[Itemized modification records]
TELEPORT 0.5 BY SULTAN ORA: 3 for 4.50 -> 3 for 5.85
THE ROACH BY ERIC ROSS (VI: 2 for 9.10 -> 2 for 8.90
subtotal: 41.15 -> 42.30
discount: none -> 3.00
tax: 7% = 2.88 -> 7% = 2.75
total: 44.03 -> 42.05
---
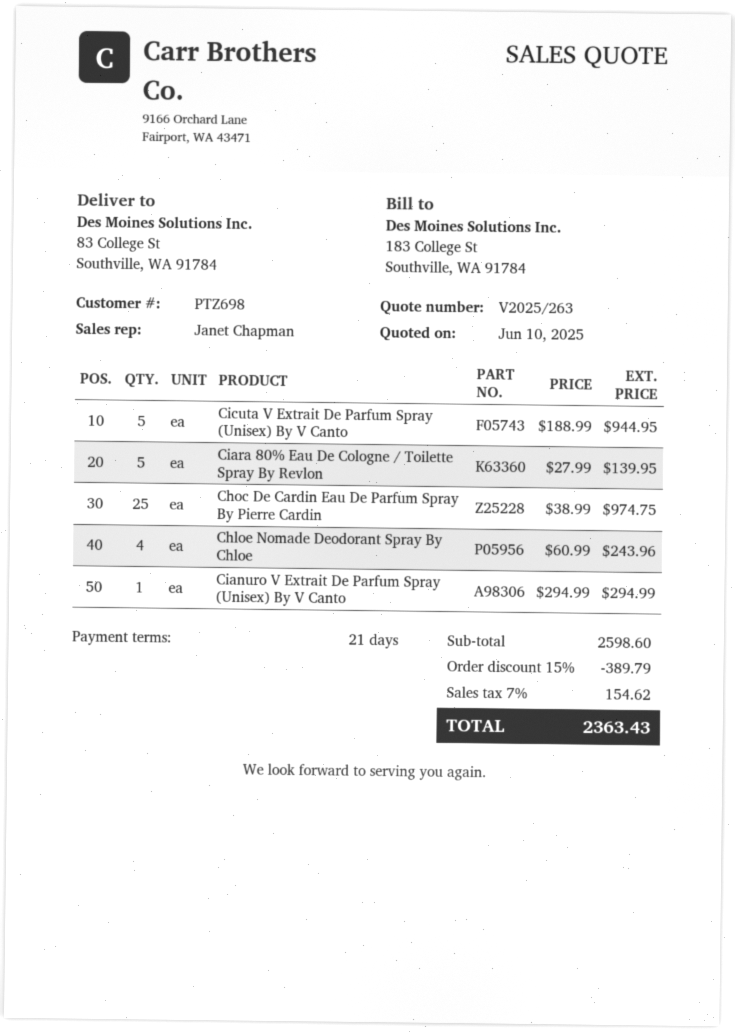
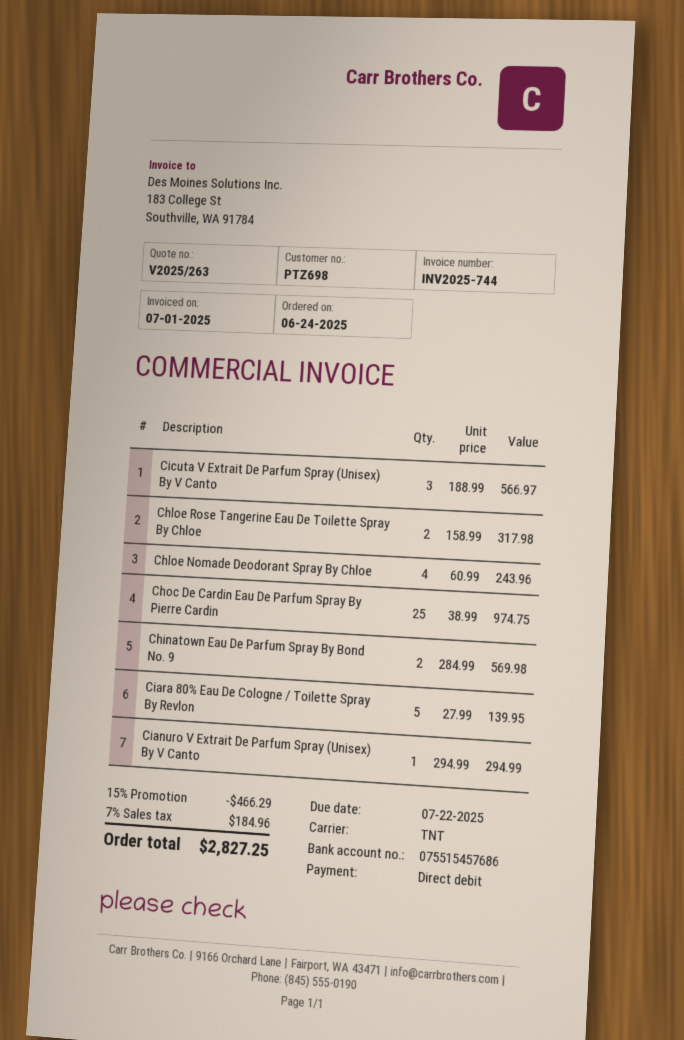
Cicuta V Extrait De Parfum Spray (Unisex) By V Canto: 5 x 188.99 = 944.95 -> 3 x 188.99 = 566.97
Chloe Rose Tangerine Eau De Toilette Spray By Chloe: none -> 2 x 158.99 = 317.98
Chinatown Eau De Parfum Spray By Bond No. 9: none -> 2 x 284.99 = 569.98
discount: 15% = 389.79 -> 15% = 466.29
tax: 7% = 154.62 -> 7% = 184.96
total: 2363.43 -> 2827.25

▸ WHAT YOU HAVE TO DO
Above are the records; print exactly the lines from the line with "TELEPORT 0.5 BY" to the line with "total: 44.03 -> 42.05", including both, and nothing else.

▸ SOLUTION BELOW
TELEPORT 0.5 BY SULTAN ORA: 3 for 4.50 -> 3 for 5.85
THE ROACH BY ERIC ROSS (VI: 2 for 9.10 -> 2 for 8.90
subtotal: 41.15 -> 42.30
discount: none -> 3.00
tax: 7% = 2.88 -> 7% = 2.75
total: 44.03 -> 42.05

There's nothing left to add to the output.